Foi com grande surpresa que encontrei entre as folhas de um caderno
antigo uma fotografia há muito tempo esquecida. O sorriso de turista
e ao fundo o Castelo de Duino. Em 1986 trabalhei como voluntário
no hospital psiquiátrico de Trieste, Itália. Servizi di Salute
Mentale. O hospital foi um dos pioneiros na integração do
doente mental com a sociedade. Abriu suas portas e integrou o paciente
à vida da cidade e seus moradores. Lembro de meu primeiro encontro
com alguns internos, como Loredana, que ainda jovem foi submetida à
lobotomia frontal. Maria, uma senhora de 54 anos que estava internada no
hospital desde seus 24 anos de idade. Com ela trabalhei por seis meses,
acompanhando-a desde o café da manhã até o final da
tarde onde sentávamos em um pequeno bar no jardim do hospital e
jogávamos pôquer; ela era excelente no jogo. Maria sofria
de esquizofrenia e catatonismo. Muitas vezes diante de um ataque de pânico
era necessário abraçá-la, fazendo com que se sentisse
segura em seu "mundo particular". Quando foi internada no hospital sofria
apenas de depressão, mas com choque elétrico que brutalmente
foram administrados a deixaram por muitos anos em estado de total inércia.
Dois dias da semana eu me dedicava à algumas horas no estúdio
onde aulas de cerâmica e pintura eram fornecidos aos jovens em tratamento
anti-droga. O grupo de voluntários se dividia em várias nacionalidades
e ocupávamos uma só casa no final de uma das alamedas que
por muitas vezes nos parecia um tanto assustadora.
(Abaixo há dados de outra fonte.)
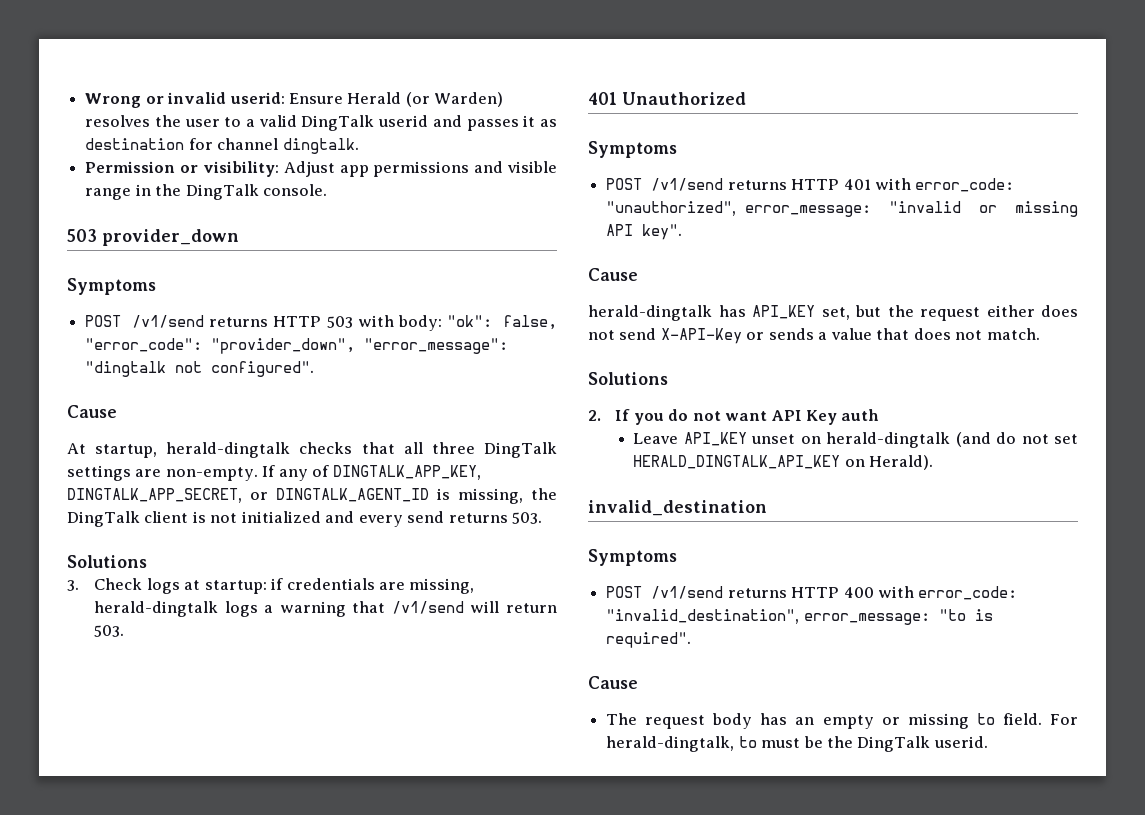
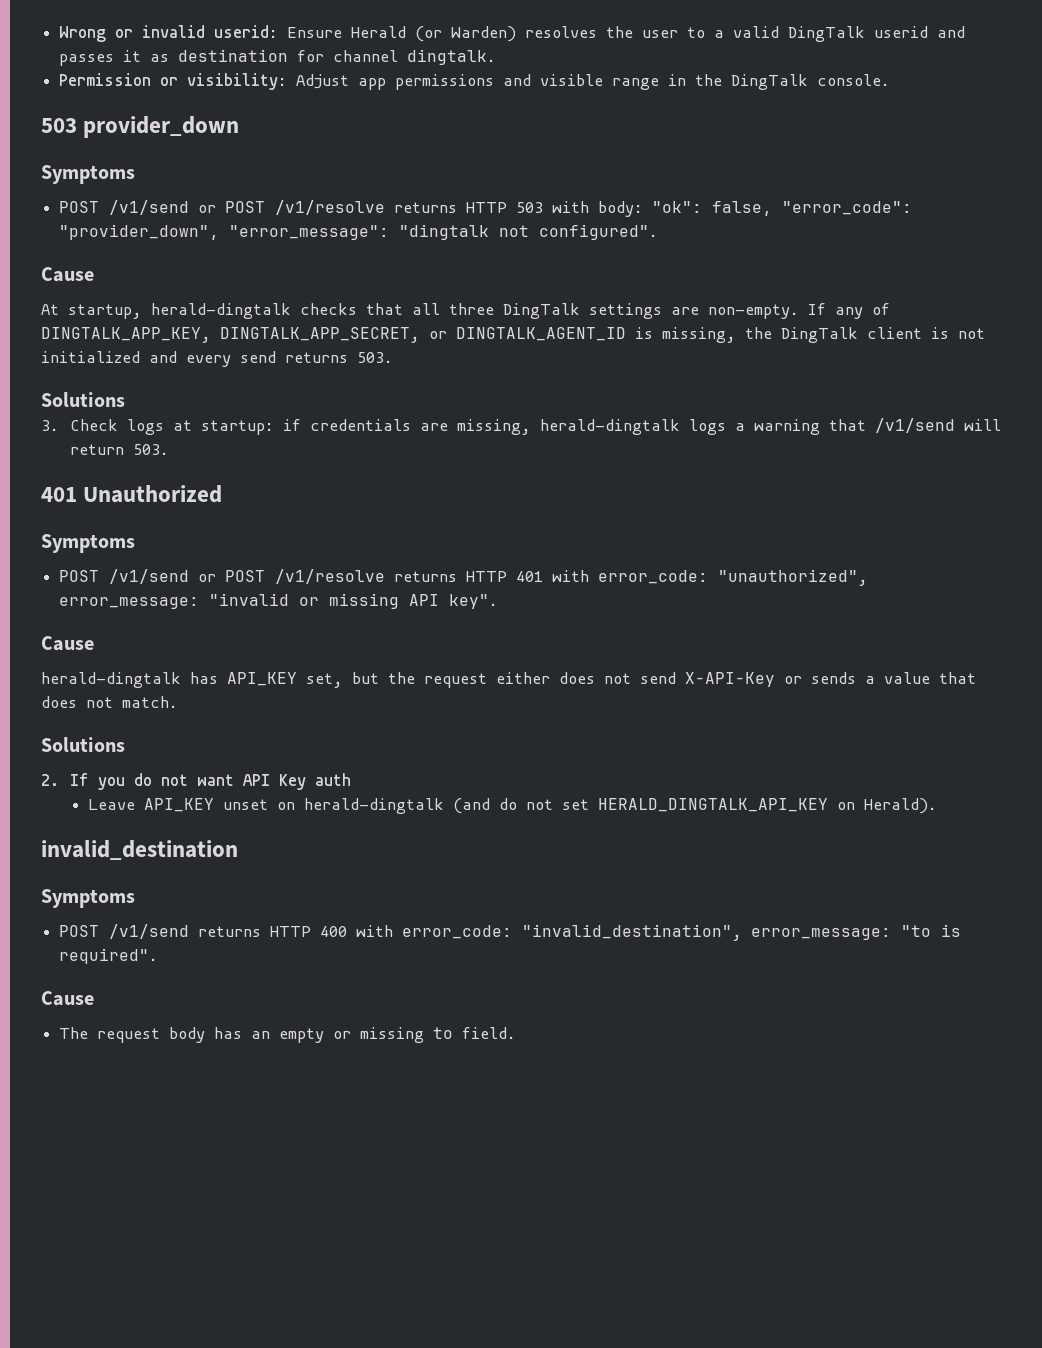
- POST /v1/send returns HTTP 503 with body: "ok": false, "error_code": "provider_down", "error_message": "dingtalk not configured".
+ POST /v1/send or POST /v1/resolve returns HTTP 503 with body: "ok": false, "error_code": "provider_down", "error_message": "dingtalk not configured".
- POST /v1/send returns HTTP 401 with error_code: "unauthorized", error_message: "invalid or missing API key".
+ POST /v1/send or POST /v1/resolve returns HTTP 401 with error_code: "unauthorized", error_message: "invalid or missing API key".
- For herald-dingtalk, to must be the DingTalk userid.

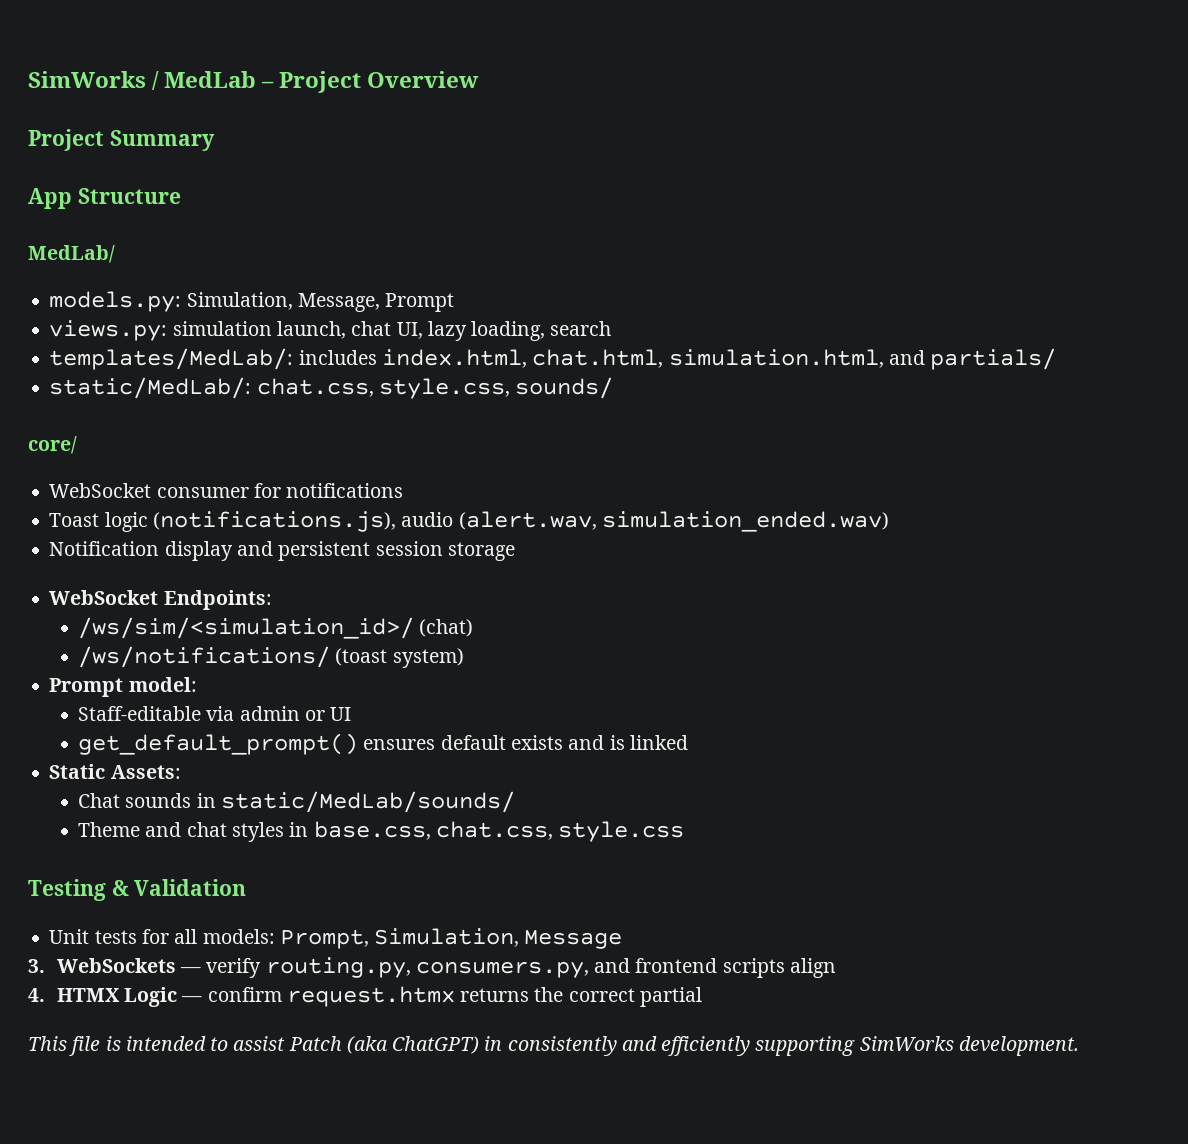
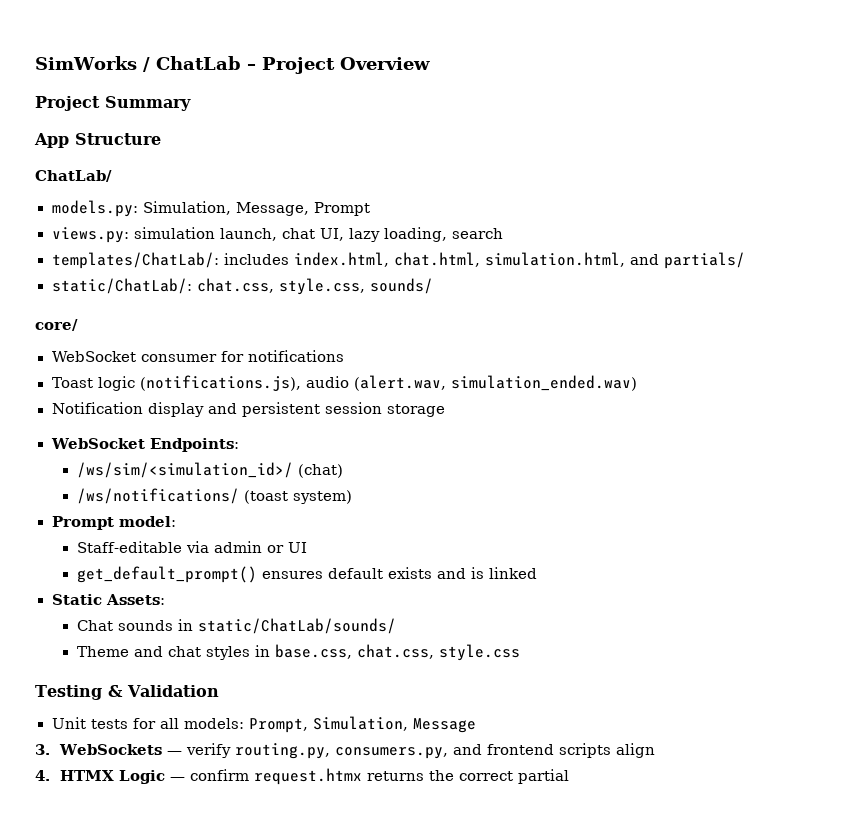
- SimWorks / MedLab – Project Overview
+ SimWorks / ChatLab – Project Overview
- MedLab/
+ ChatLab/
- templates/MedLab/: includes index.html, chat.html, simulation.html, and partials/
+ templates/ChatLab/: includes index.html, chat.html, simulation.html, and partials/
- static/MedLab/: chat.css, style.css, sounds/
+ static/ChatLab/: chat.css, style.css, sounds/
- Chat sounds in static/MedLab/sounds/
+ Chat sounds in static/ChatLab/sounds/
- This file is intended to assist Patch (aka ChatGPT) in consistently and efficiently supporting SimWorks development.

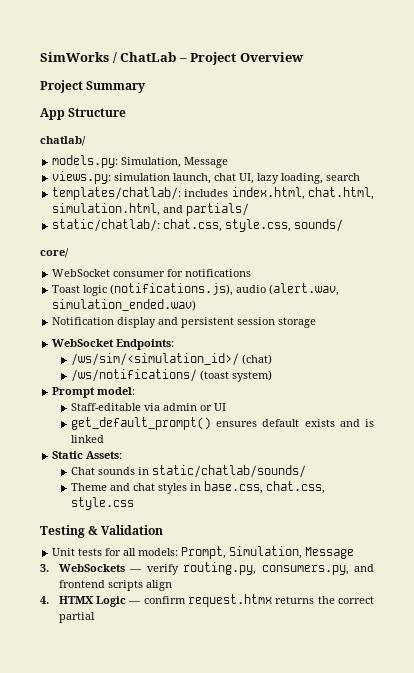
- ChatLab/
+ chatlab/
- models.py: Simulation, Message, Prompt
+ models.py: Simulation, Message
- templates/ChatLab/: includes index.html, chat.html, simulation.html, and partials/
+ templates/chatlab/: includes index.html, chat.html, simulation.html, and partials/
- static/ChatLab/: chat.css, style.css, sounds/
+ static/chatlab/: chat.css, style.css, sounds/
- Chat sounds in static/ChatLab/sounds/
+ Chat sounds in static/chatlab/sounds/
Durante dias quentes íamos para algumas praias vizinhas e banhávamos
no Mar Adriático, ou simplesmente acompanhávamos a "passeggiata
musicale" no Castelo de Miramare. Trieste era uma cidade adormecida no
passado e praticamente abandonada por quase todos os jovens. Triste
Trieste: uma cidade sem vida noturna, com apenas um bom cinema, uma ótima
ópera e ocasionalmente alguma exposição de algum artista
local. Percorrer suas ruas estreitas, envolver-se com o dialeto triestino,
e participar das reuniões com todos os voluntários, enfermeiros
e psicólogos era parte de nossa rotina semanal. Também íamos,
sempre que possível à Veneza, onde um mundo totalmente diferente
abria-se à nossa frente. Foi em Trieste que fiz amizades encantadoras
e porque dividíamos um mesmo ritmo de vida, aprendemos um com o
outro, trocando experiências, narrando estórias, cada um falando
um pouco de seu país de origem. Lembro-me de Helmut, que me ensinou
a apreciar Hesse, de Azita, com seus negros olhos paquistaneses e Rute,
o sorriso brasileiro provocando malícias. Muitas vezes percorríamos
as ruas à "procura" dos passos de Svevo, ao fantasma de Joyce
e sempre que possível, a ida ao Castelo de Duíno onde Rilke
escreveu suas elegias.
Mas nem tudo era tranqüilidade, não estávamos em
um acampamento e sim em um hospital com jovens altistas, outros se recuperando
das drogas, outros em profundo estado de depressão e outros, como
Loredana e Maria, apenas esperando a hora de morrer. Essa experiência
em Trieste ensinou-me a compreender que sempre há uma luz a brilhar
nos corações mais tortuosos.
Observando melhor a fotografia que seguro em minhas mãos, vejo
em meu olhar a gostosa ingenuidade daquele tempo, e a certeza de que o
valor está em tudo aquilo que aprendemos. O conforto material que
adquirimos em nossas vidas é importante, mas a experiência
e o conhecimento é algo que permanece eternamente no coração
e espírito. E isso ninguém pode tirar!